For the first time in many years, however, the Bears appear to be doing things the right way. They shelled out an unprecedented amount of money to bring in the hottest head coaching candidate on the market, one who has proven capable of elevating talented quarterbacks to the next level. They completely revamped the offensive line after ignoring it for the entirety of the Matt Eberflus era.

Give GM Ryan Poles his credit. He atoned for his original sin of waiting too long to fire Eberflus and has assembled what appears to be a rockstar coaching staff and a massively upgraded roster. On paper, the table appears set for Williams to take the leap to superstardom.

Caleb William
Matt Marton-Imagn Images

So are the Bears ready to win? All signs point to 'yes'. If Williams live up to his generational billing, if the roster is as improved as many analysts believe it to be, and if head coach Ben Johnson matches the comparisons he's received to Super Bowl LVI champion Sean McVay, then the Bears should be immediate title contenders and will remain in that tier for many years to come.

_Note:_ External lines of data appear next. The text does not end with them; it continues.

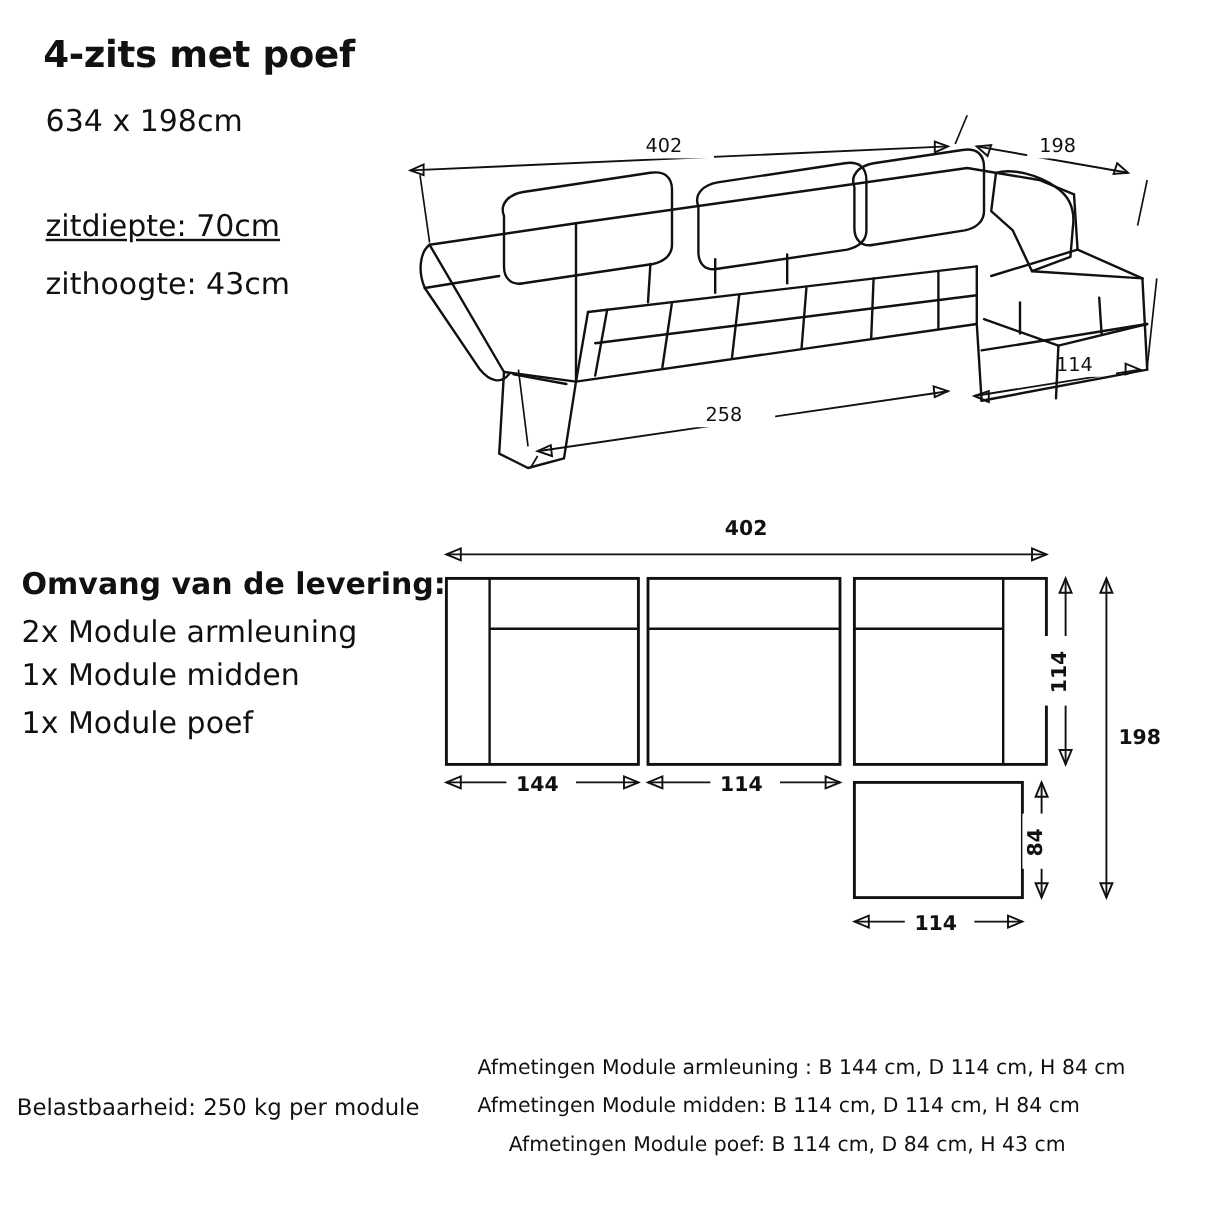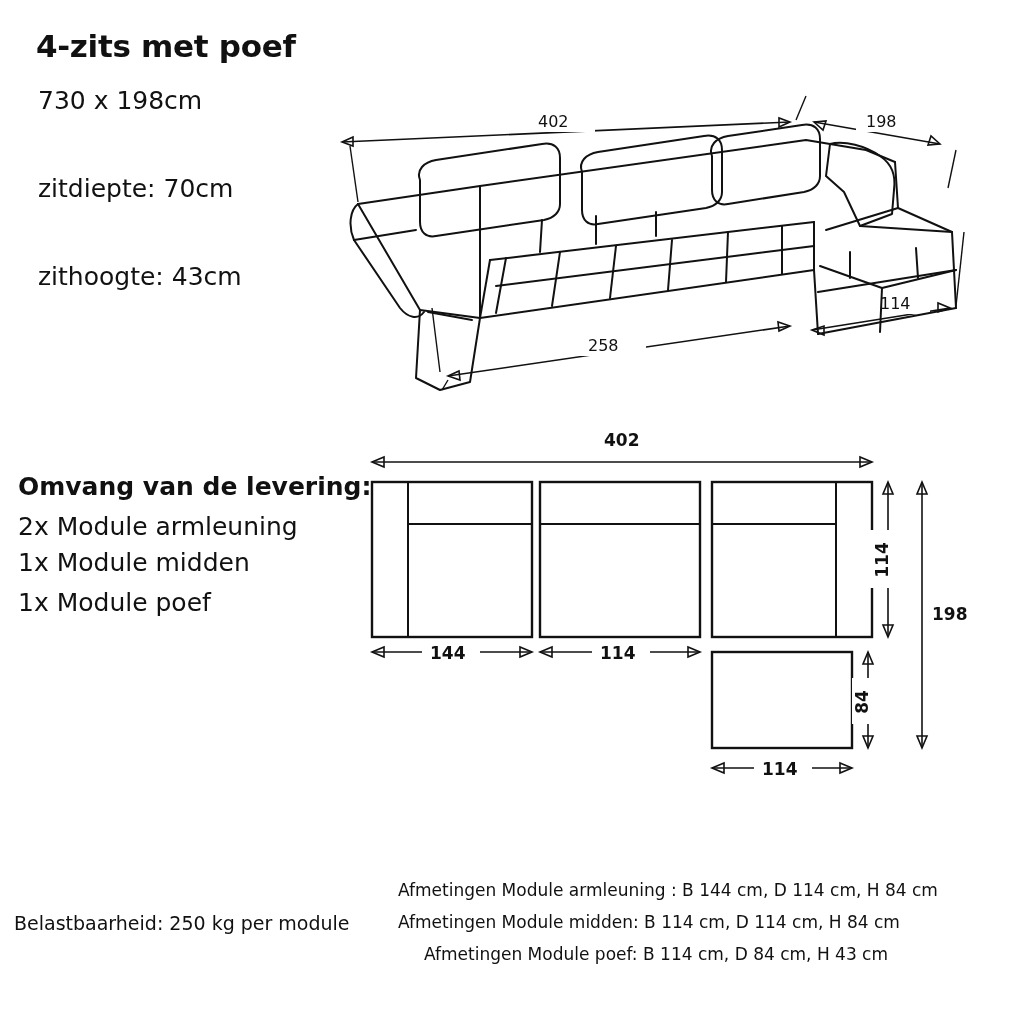--- a/index.html
+++ b/index.html
@@ -103,7 +103,7 @@
 <body>
 
 <div class="abs" id="title">4-zits met poef</div>
-<div class="abs" id="subtitle">730 x 198cm</div>
+<div class="abs" id="subtitle">634 x 198cm</div>
 <div class="abs" id="seat-depth">zitdiepte: 70cm</div>
 <div class="abs" id="seat-height">zithoogte: 43cm</div>
 

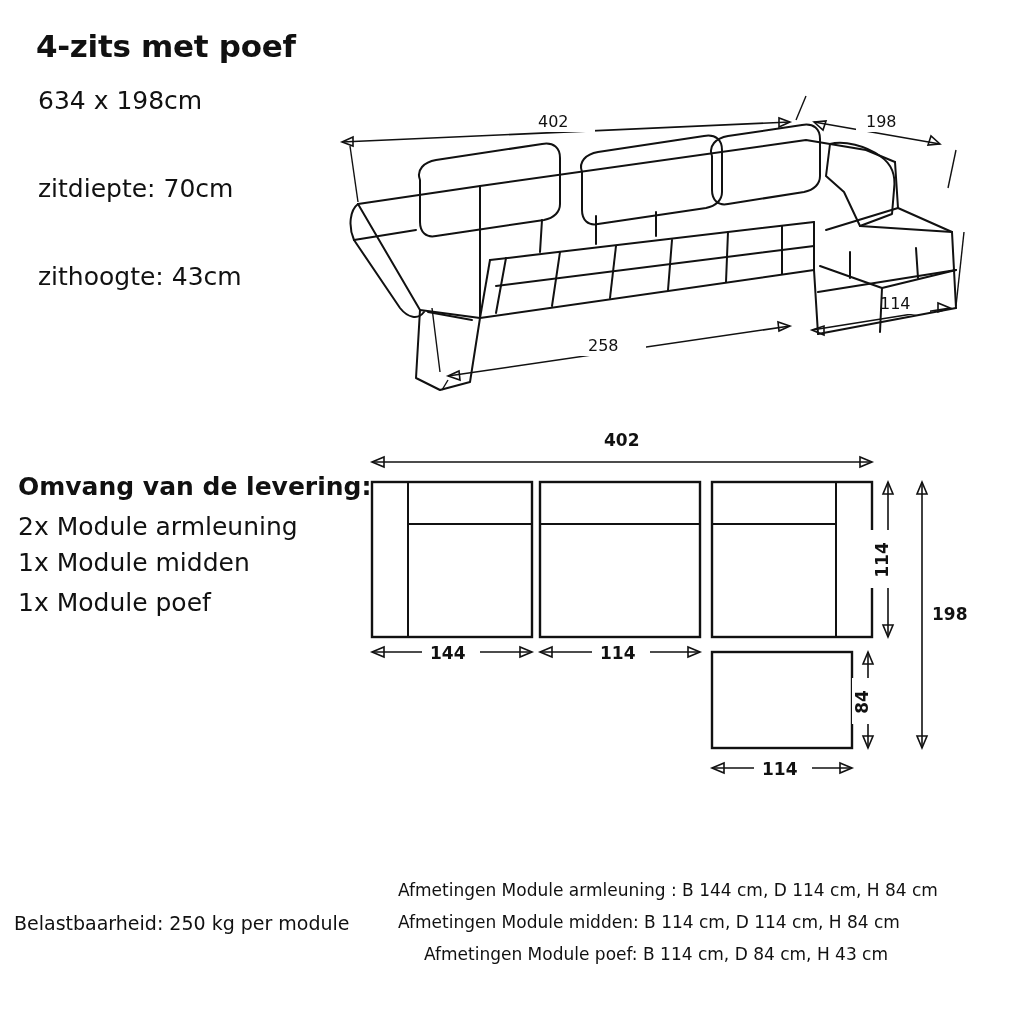--- a/index.html
+++ b/index.html
@@ -32,6 +32,7 @@
   #seat-depth {
     left: 38px; top: 174px;
     font-size: 25px;
+    text-decoration: underline;
   }
   #seat-height {
     left: 38px; top: 222px;

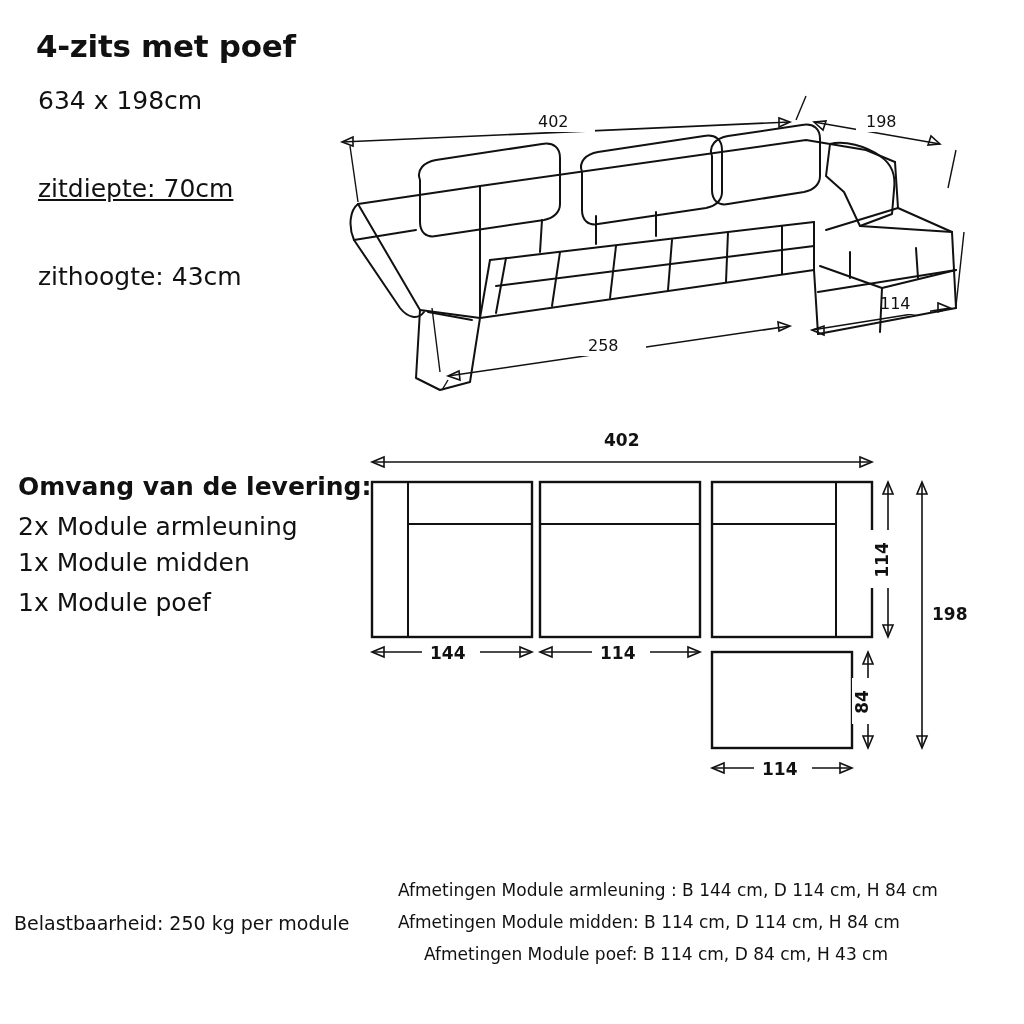--- a/index.html
+++ b/index.html
@@ -37,7 +37,6 @@
   #seat-height {
     left: 38px; top: 222px;
     font-size: 25px;
-    margin-top: 40px;
   }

But that's a lot of ifs, and as Field Marshall Helmuth von Moltke once said, no plan survives first contact with the enemy. A roster that looks good on paper can go on to lose 11 games, as the Bears did last year. Williams and Johnson could both be flops. It's unlikely, but not impossible.

The path to a Super Bowl begins in September when regular season football is first played. Only then will the Bears have their chance to prove that, finally and for once, the hype around them is deserved. By the end of that month, we should have our answer.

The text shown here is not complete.